Я уже знал эту подлую историю с любимым учеником. Вкрадчивая сука, которой было отдано столько любви и внимания — немыслимо много, как я предполагал, — тихо переметнулся. Сначала он тайком ходил на заседания Общества софиологов, возглавляемого злейшим врагом Аристотеля, неким В. Соловьевым, чьи вольные спекуляции на самые разные темы имели успех почти угрожающий; потом присматривался, знакомился, делал осторожные доклады — и в одно утро проснулся приват-доцентом при кафедре Культурдидактики, ненавистной Аристотелю одним своим названием. Аристотель узнал об этом чудесном превращении из вторых рук. С ним случился легкий удар. Воля прийти побоялся или не захотел, но прислал фотографию, на которой был запечатлен в обществе самых блестящих из молодых университетских празднословов. «Сейчас не время одиноких усилий и непопулярных стариков», внятно сказала эта фотография. Непопулярный старик слег, но вскоре оправился.
— Ты не будешь обязан отсиживать там часы, — говорил Аристотель. — За исключением присутственных дней, разумеется, но и это можно уладить, если захочешь. Вот и аптека.

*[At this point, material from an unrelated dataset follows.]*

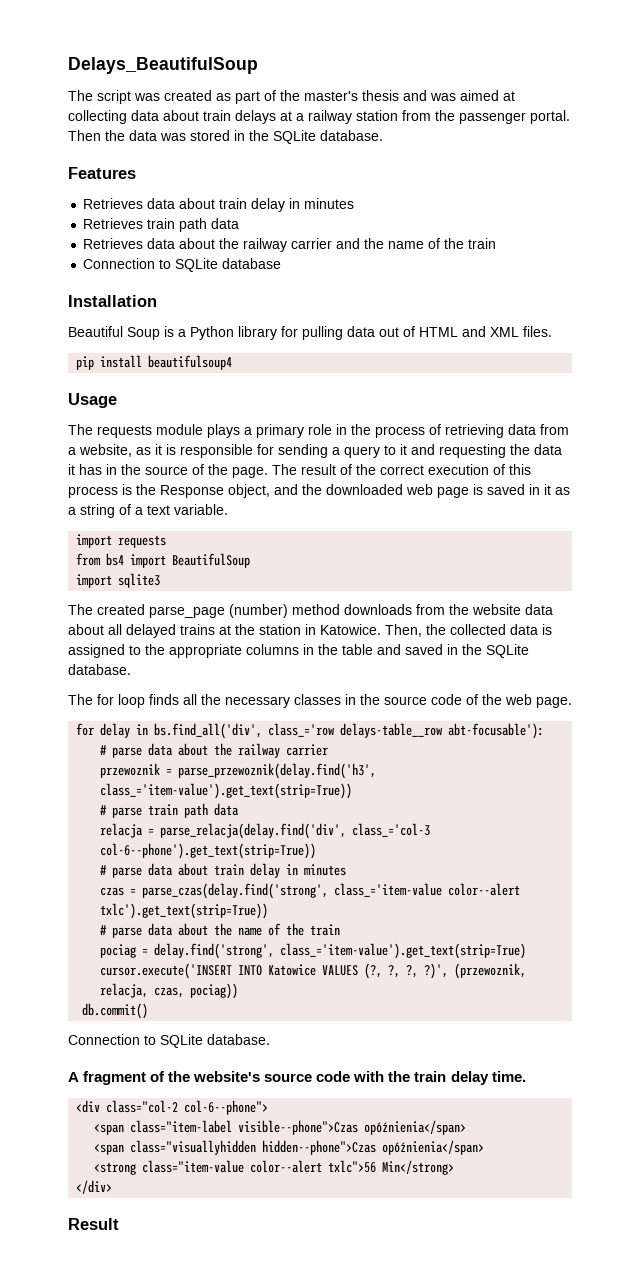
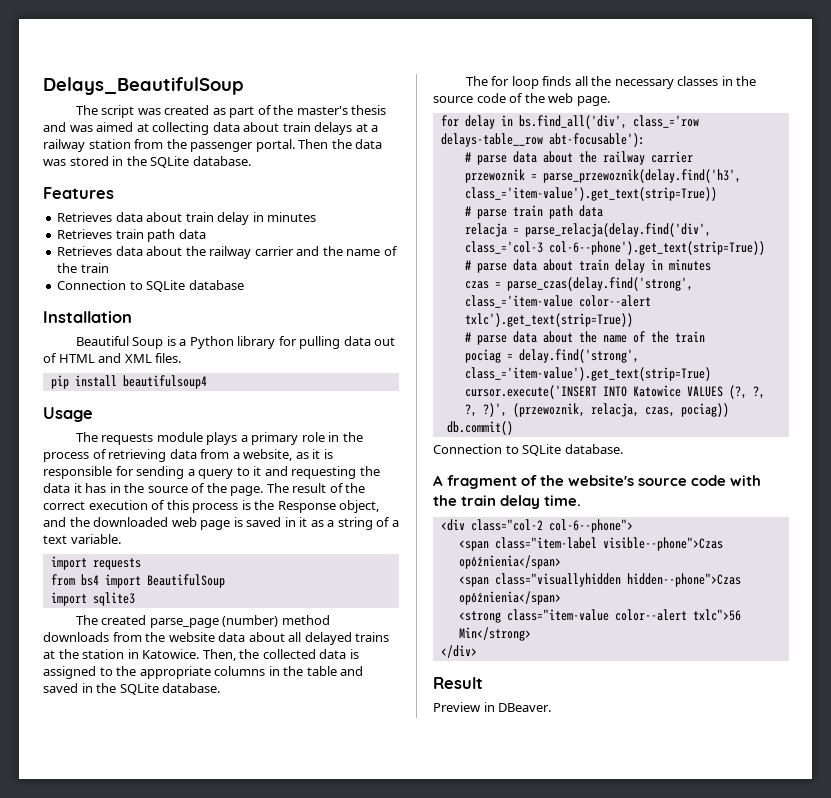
(119, 1224) none -> [433,702,552,712] // Preview in DBeaver.

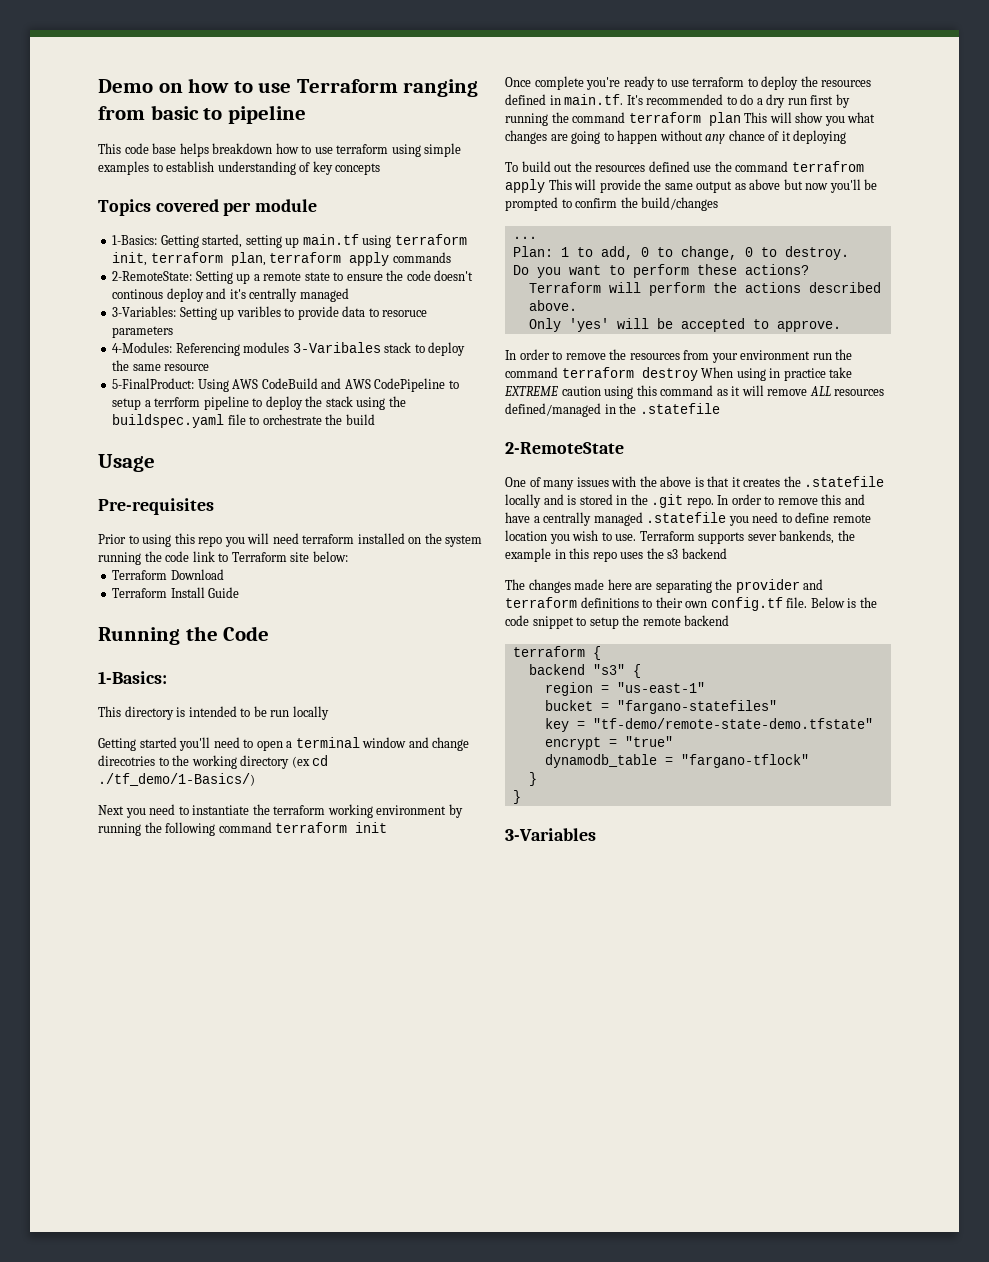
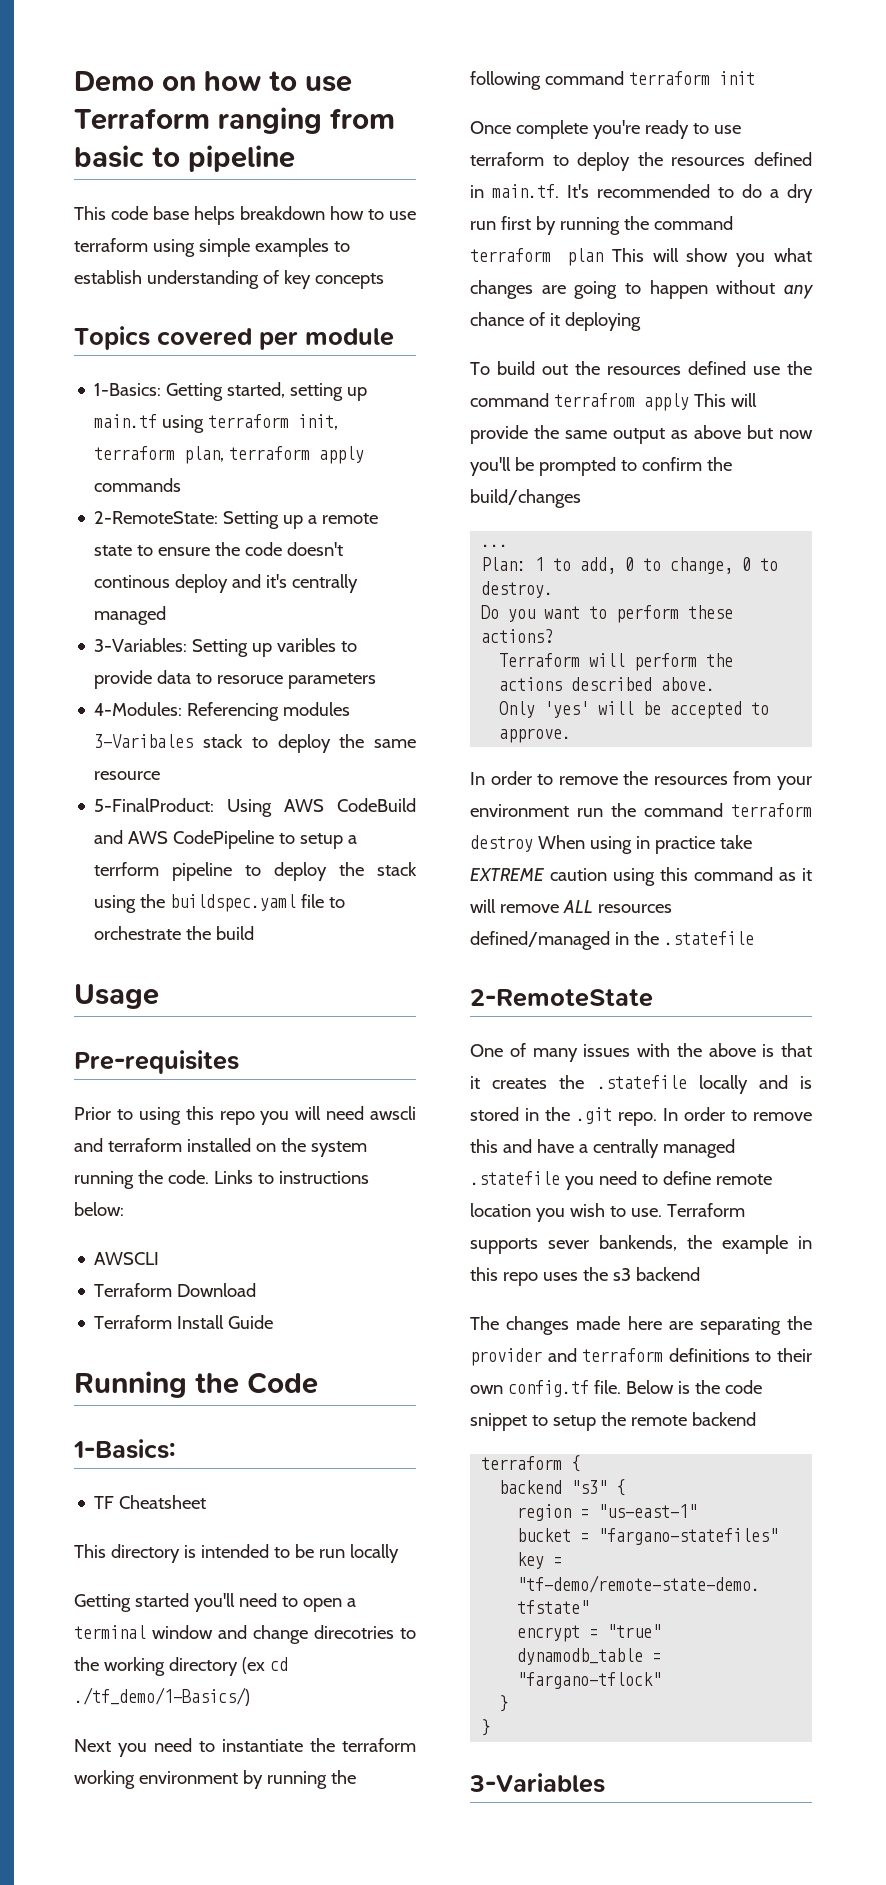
(299, 538) none -> [370,1106,416,1120] [74,1138,103,1152] awscli and
[165,551,310,562] code link to Terraform site -> [167,1170,369,1184] code. Links to instructions
(348, 556) none -> [94,1252,160,1265] // AWSCLI
(167, 677) none -> [94,1495,207,1509] // TF Cheatsheet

Мы зашли. Тревожный запах лекарств усилил мое собственное беспокойство. Пока Аристотель покупал и расплачивался, я слонялся вдоль прилавка, бездумно разглядывая яркие упаковки и бутылочки. Кляузевиц очень любил и умел посещать аптеки. Моя фантазия никогда не шла дальше настойки овса.
— Ну так как же? — спросил Аристотель, убирая в сумку коробки с ампулами. — Ты согласен? Хотя бы зайди, выслушай их. Обещаешь?